An estimated 30 to 50 percent of the American population experience insomnia. (1) Those who suffer with insomnia have trouble falling asleep, difficulty staying asleep or both. Insomnia can be acute or chronic, primary or secondary.
Desperate for a good night’s sleep, an insomniac may resort to sleeping pills or alcohol. Finding the underlying medical or emotional cause is a much more effective approach to treating insomnia.
Acute insomnia is a common sleep disorder, which can last for one night or up to a month. Short term insomnia is often a response to a specific situation. Jet lag, a change in shift work, stressful situations like loss of a job or exam preparation, hospitalization, and an uncomfortable room temperature can prevent you from sleeping well.

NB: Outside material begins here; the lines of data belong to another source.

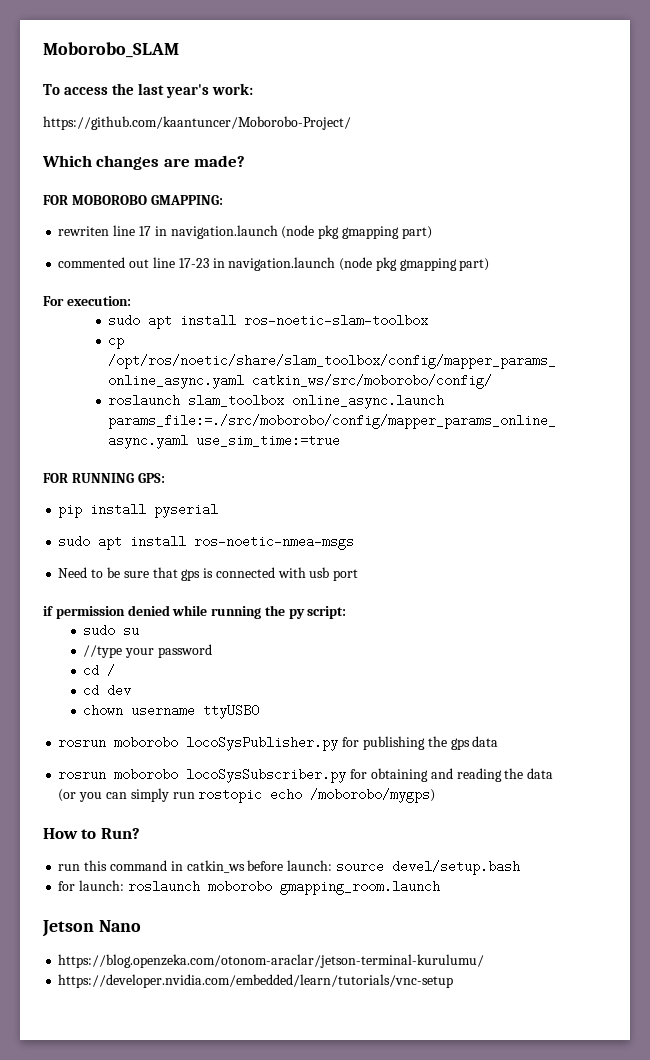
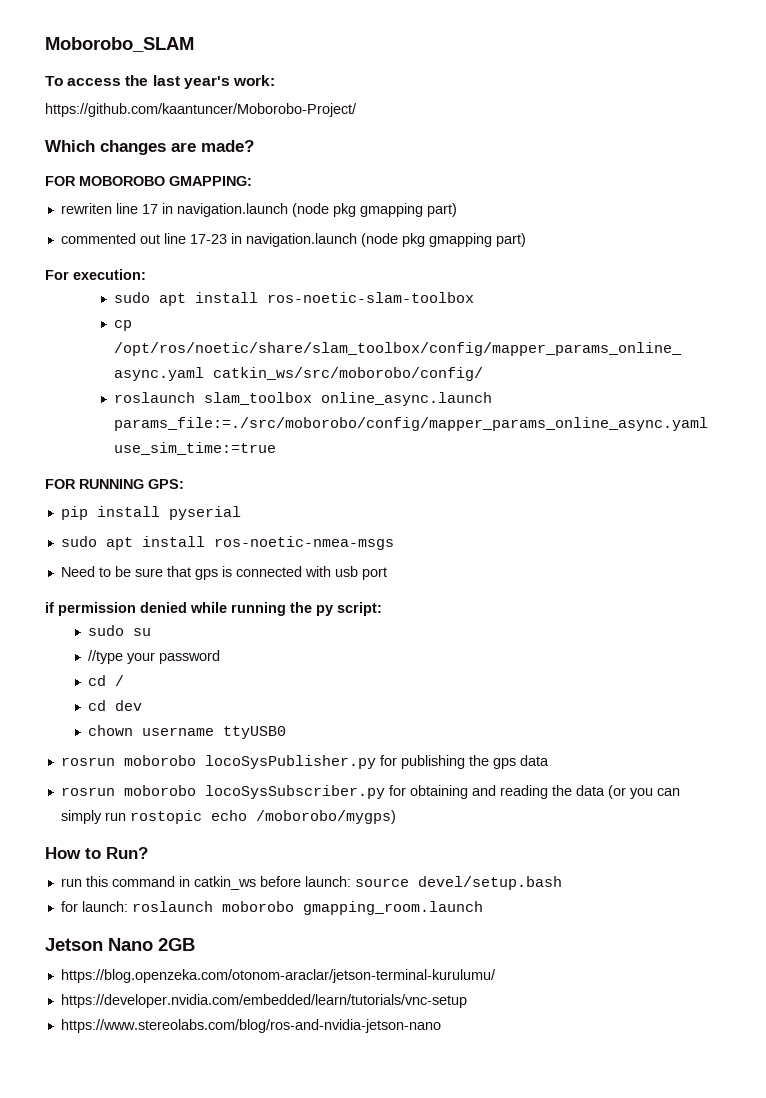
- Jetson Nano
+ Jetson Nano 2GB
+ https://www.stereolabs.com/blog/ros-and-nvidia-jetson-nano

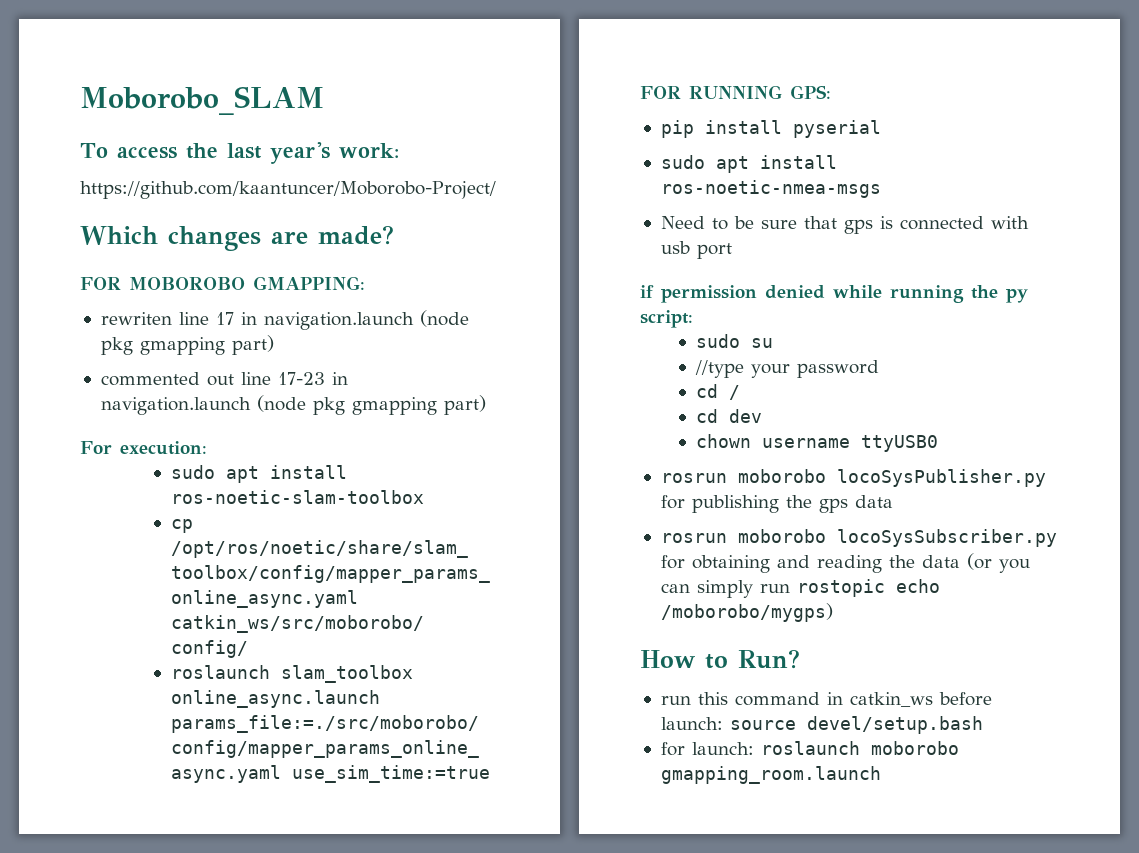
- Jetson Nano 2GB
- https://blog.openzeka.com/otonom-araclar/jetson-terminal-kurulumu/
- https://developer.nvidia.com/embedded/learn/tutorials/vnc-setup
- https://www.stereolabs.com/blog/ros-and-nvidia-jetson-nano

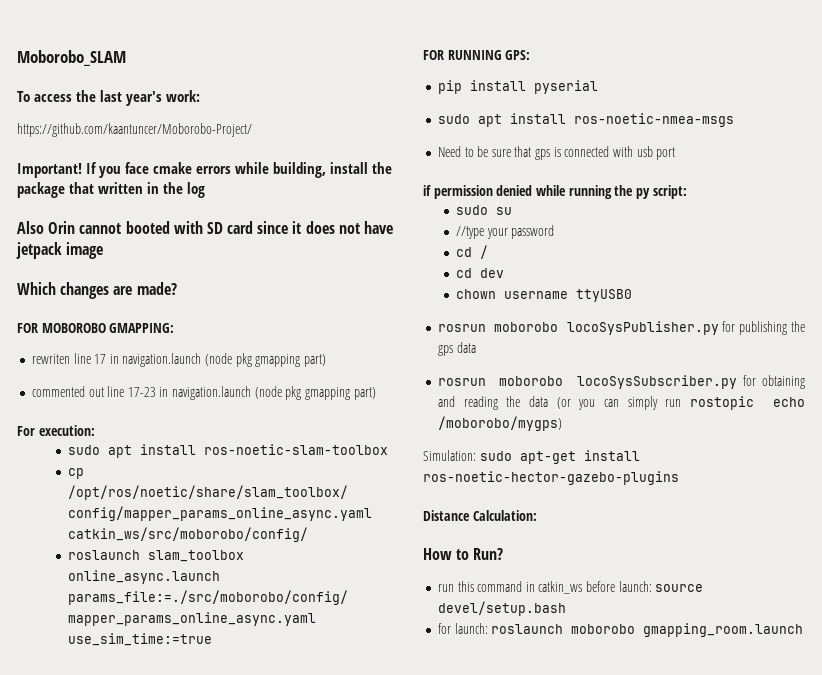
+ Important! If you face cmake errors while building, install the package that written in the log
+ Also Orin cannot booted with SD card since it does not have jetpack image
+ Simulation: sudo apt-get install ros-noetic-hector-gazebo-plugins
+ Distance Calculation:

Fluctuations in the female hormones during menstruation, pregnancy and menopause contribute to temporary periods of insomnia. Caffeine, the nicotine in tobacco and a snoring partner will cause acute insomnia. (3) Acute insomnia may not require treatment and resolves once the underlying problem is corrected.
Chronic insomnia is a long term sleep disorder, which can last for one month or longer. Many times, chronic insomnia is a symptom or side effect of a medical condition, such as COPD, GERD or obstructive sleep apnea.
Anxiety, depression, ADHD and post-traumatic stress disorder are the underlying cause of many cases of chronic insomnia. (3) Insomnia is a side effect of two antidepressant medications, fluoxetine and bupropion. (3)
Theophylline, a drug used to treat respiratory conditions, lamotrigine, a drug prescribed to treat certain types of seizures, felbamate, a medication reserved for case of severe or difficult to manage epilepsy, beta-blockers often used to treat angina and beta-agonists, used to open respiratory airways during an asthma attack or with COPD can cause chronic insomnia.
Substance abuse, particularly, alcohol, cocaine and sedatives, accounts for about 10 to 15 percent of all cases of long term insomnia.